**EXERCISE REQUIREMENTS:** Please repeat the line that contains "-140,7 +140,7 @@" and every line after it, exactly, through the end of the records.
[Opening EXTRACTED MATERIAL section]
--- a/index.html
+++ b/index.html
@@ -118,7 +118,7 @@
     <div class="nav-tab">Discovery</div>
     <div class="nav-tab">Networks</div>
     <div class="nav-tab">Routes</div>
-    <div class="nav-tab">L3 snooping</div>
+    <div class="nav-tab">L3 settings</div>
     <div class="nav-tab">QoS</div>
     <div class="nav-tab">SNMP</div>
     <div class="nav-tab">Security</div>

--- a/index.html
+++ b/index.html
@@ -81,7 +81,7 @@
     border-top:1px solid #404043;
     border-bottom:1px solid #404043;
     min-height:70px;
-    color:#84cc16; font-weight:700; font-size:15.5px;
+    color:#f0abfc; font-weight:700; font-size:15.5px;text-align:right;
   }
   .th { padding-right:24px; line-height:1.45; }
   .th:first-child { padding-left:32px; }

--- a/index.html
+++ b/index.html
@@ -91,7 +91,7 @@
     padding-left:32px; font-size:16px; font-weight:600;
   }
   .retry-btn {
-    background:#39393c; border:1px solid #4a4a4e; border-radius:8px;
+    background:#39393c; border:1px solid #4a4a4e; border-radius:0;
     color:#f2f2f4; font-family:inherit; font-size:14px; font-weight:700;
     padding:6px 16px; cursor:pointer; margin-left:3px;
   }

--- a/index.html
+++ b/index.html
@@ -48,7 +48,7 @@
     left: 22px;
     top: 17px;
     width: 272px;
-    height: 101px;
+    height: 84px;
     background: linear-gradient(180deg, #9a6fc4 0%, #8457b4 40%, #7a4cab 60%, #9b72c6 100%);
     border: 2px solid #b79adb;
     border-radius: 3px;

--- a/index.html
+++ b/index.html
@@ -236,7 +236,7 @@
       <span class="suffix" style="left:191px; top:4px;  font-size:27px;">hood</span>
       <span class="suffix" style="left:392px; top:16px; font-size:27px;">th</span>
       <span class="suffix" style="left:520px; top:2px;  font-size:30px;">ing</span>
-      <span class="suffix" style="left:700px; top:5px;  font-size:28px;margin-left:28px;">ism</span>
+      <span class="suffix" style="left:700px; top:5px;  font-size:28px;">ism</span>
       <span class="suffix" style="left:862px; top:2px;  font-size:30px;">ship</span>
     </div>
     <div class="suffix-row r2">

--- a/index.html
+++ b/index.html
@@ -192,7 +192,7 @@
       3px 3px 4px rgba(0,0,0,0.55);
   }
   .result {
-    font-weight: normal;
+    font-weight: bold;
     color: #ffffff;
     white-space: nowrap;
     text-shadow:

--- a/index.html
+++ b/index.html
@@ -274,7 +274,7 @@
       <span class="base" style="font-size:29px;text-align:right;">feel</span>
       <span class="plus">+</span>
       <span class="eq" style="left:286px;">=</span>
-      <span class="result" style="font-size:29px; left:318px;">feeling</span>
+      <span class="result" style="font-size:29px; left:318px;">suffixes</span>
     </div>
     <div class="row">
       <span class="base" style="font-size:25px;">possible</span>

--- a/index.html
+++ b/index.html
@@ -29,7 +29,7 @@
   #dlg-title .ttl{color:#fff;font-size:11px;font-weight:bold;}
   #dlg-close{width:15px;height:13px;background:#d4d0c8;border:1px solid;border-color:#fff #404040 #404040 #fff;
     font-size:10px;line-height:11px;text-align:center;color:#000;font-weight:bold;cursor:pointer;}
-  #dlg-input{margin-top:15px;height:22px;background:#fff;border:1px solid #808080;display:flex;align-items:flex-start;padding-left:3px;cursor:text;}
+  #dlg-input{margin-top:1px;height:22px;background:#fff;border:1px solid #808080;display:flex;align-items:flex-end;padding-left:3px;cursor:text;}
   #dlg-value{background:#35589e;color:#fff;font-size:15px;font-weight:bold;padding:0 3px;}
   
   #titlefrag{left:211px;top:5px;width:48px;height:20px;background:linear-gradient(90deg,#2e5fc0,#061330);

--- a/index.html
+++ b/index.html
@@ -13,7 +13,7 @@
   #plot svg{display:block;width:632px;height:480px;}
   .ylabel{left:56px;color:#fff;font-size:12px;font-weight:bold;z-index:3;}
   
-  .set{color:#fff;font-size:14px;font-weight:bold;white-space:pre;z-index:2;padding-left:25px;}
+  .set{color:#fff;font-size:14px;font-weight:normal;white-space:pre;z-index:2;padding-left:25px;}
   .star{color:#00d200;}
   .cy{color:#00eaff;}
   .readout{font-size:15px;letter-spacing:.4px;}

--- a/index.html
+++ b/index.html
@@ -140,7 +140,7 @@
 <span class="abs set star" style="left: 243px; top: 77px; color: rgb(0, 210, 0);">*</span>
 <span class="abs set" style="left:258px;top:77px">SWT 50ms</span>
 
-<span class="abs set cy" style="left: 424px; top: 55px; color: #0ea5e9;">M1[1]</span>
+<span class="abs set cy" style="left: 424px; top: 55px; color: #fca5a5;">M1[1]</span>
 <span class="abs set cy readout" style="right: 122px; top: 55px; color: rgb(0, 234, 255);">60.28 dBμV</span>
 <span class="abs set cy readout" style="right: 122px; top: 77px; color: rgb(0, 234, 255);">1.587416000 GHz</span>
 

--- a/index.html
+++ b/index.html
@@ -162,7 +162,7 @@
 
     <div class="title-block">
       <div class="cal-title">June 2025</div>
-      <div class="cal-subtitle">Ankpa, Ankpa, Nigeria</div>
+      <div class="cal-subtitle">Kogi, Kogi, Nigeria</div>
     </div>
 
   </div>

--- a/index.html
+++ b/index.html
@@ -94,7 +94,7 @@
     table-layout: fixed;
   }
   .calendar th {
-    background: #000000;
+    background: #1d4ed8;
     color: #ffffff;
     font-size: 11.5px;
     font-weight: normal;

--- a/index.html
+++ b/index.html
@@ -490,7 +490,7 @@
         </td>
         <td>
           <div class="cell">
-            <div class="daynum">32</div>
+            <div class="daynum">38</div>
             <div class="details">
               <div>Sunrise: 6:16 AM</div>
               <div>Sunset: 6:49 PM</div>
[Closing EXTRACTED MATERIAL section]
**TASK RESULT:**
@@ -140,7 +140,7 @@
 <span class="abs set star" style="left: 243px; top: 77px; color: rgb(0, 210, 0);">*</span>
 <span class="abs set" style="left:258px;top:77px">SWT 50ms</span>
 
-<span class="abs set cy" style="left: 424px; top: 55px; color: #0ea5e9;">M1[1]</span>
+<span class="abs set cy" style="left: 424px; top: 55px; color: #fca5a5;">M1[1]</span>
 <span class="abs set cy readout" style="right: 122px; top: 55px; color: rgb(0, 234, 255);">60.28 dBμV</span>
 <span class="abs set cy readout" style="right: 122px; top: 77px; color: rgb(0, 234, 255);">1.587416000 GHz</span>
 

--- a/index.html
+++ b/index.html
@@ -162,7 +162,7 @@
 
     <div class="title-block">
       <div class="cal-title">June 2025</div>
-      <div class="cal-subtitle">Ankpa, Ankpa, Nigeria</div>
+      <div class="cal-subtitle">Kogi, Kogi, Nigeria</div>
     </div>
 
   </div>

--- a/index.html
+++ b/index.html
@@ -94,7 +94,7 @@
     table-layout: fixed;
   }
   .calendar th {
-    background: #000000;
+    background: #1d4ed8;
     color: #ffffff;
     font-size: 11.5px;
     font-weight: normal;

--- a/index.html
+++ b/index.html
@@ -490,7 +490,7 @@
         </td>
         <td>
           <div class="cell">
-            <div class="daynum">32</div>
+            <div class="daynum">38</div>
             <div class="details">
               <div>Sunrise: 6:16 AM</div>
               <div>Sunset: 6:49 PM</div>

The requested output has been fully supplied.